Ill update as soon as UPS gets it to me.







http://****************.com/smile/emthup.gif


----------



## DnA-TT (Oct 21, 2003)

*Re: APR R1 just ordered for the TT............ (golfzex)*

I ordered one on Monday...last day of the sale.







Should be here today.
I'll probably install it right after I put my boost gauge in.


----------



## Natty Boh (May 23, 2006)

*Re: APR R1 just ordered for the TT............ (golfzex)*

I have always preferred diaphragm valves. If it's everything APR says it is, then I'm sure it will be a good product.
They could have made it look a little cooler though


----------



## cincyTT (May 11, 2006)

*Re: APR R1 just ordered for the TT............ (Natty Boh)*

There are a few TT's that have them. Just didnt/dont post on this forum.


----------



## golfzex (Mar 29, 2004)

*Re: APR R1 just ordered for the TT............ (Natty Boh)*


_Quote, originally posted by *Natty Boh* »_I have always preferred diaphragm valves. If it's everything APR says it is, then I'm sure it will be a good product.
They could have made it look a little cooler though









lol i agree http://****************.com/smile/emthup.gif 
ill be puttin it in the day i get it...........i also have H&R sports on the way as well


----------



## exboy99 (May 14, 2002)

*Re: APR R1 just ordered for the TT............ (golfzex)*

at waterfest they were sellin the R1 pretty hard.
they had one with a section cut away that you could
play with.... I ended up buyin a forge 007 that day
instead.... but I did go back to APR for a chip flash
and can report that their program is very good and
I don't regret spending the money.
I haven't put my forge DV in yet...
but I did see it's got different springs 
and a shim.... I guess that's what it is
I'm just gonna leave the green spring in there?
I know the R1 is the newest release on the block
I guess I don't know enough to know all the pros
and cons of diapram vs piston dv's.


----------



## cincyTT (May 11, 2006)

*Re: APR R1 just ordered for the TT............ (exboy99)*

Diaphrams are faster reacting and more compact than a piston dv. Pistons are more reliable than a diaphram. THose are the main points.
Since APR gives a lifetime warrenty on the R1 and will be replaced it anything goes wrong with it, makes it a good buy. Also not having to change springs (its self adjusting) saves time and requires no maintence (you have to grease the piston dv 6mo-year)


----------



## DnA-TT (Oct 21, 2003)

*Re: APR R1 just ordered for the TT............ (cincyTT)*


_Quote, originally posted by *cincyTT* »_
Since APR gives a lifetime warrenty on the R1 and will be replaced it anything goes wrong with it, makes it a good buy. Also not having to change springs (its self adjusting) saves time and requires no maintence (you have to grease the piston dv 6mo-year)

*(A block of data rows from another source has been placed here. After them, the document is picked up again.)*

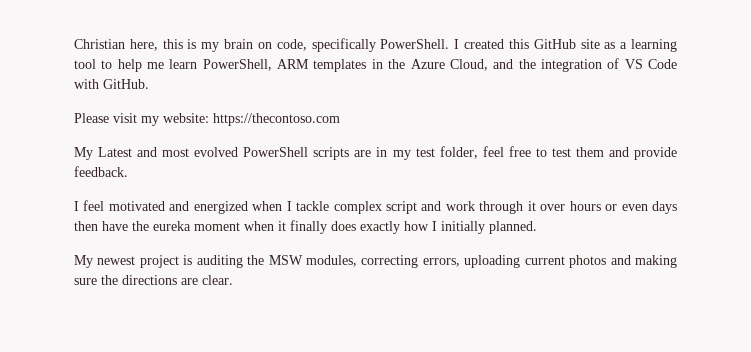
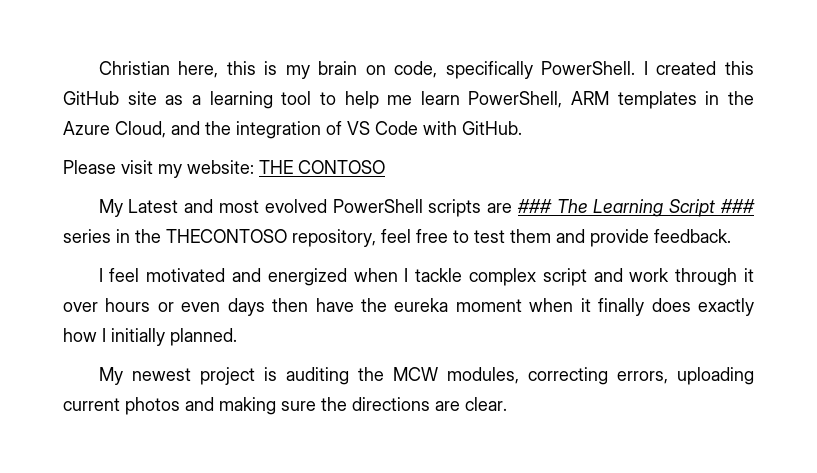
- Please visit my website: https://thecontoso.com
+ Please visit my website: THE CONTOSO
- My Latest and most evolved PowerShell scripts are in my test folder, feel free to test them and provide feedback.
+ My Latest and most evolved PowerShell scripts are ### The Learning Script ### series in the THECONTOSO repository, feel free to test them and provide feedback.
- My newest project is auditing the MSW modules, correcting errors, uploading current photos and making sure the directions are clear.
+ My newest project is auditing the MCW modules, correcting errors, uploading current photos and making sure the directions are clear.

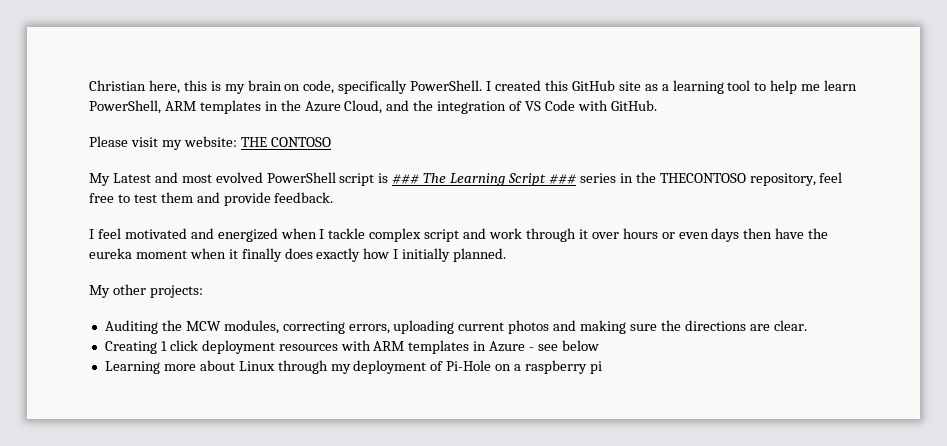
- My Latest and most evolved PowerShell scripts are ### The Learning Script ### series in the THECONTOSO repository, feel free to test them and provide feedback.
+ My Latest and most evolved PowerShell script is ### The Learning Script ### series in the THECONTOSO repository, feel free to test them and provide feedback.
- My newest project is auditing the MCW modules, correcting errors, uploading current photos and making sure the directions are clear.
+ My other projects:
+ Auditing the MCW modules, correcting errors, uploading current photos and making sure the directions are clear.
+ Creating 1 click deployment resources with ARM templates in Azure - see below
+ Learning more about Linux through my deployment of Pi-Hole on a raspberry pi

Reasons I went with the APR valve.


----------



## deadly (May 20, 2006)

I love mine, it doesn't flutter at low boost any more in the morning just holds boost all day long...


----------



## golfzex (Mar 29, 2004)

*Re: (deadly)*


_Quote, originally posted by *deadly* »_I love mine, it doesn't flutter at low boost any more in the morning just holds boost all day long...

good to hear http://****************.com/smile/emthup.gif


----------



## DnA-TT (Oct 21, 2003)

*Re: (deadly)*


_Quote, originally posted by *deadly* »_I love mine, it doesn't flutter at low boost any more in the morning just holds boost all day long...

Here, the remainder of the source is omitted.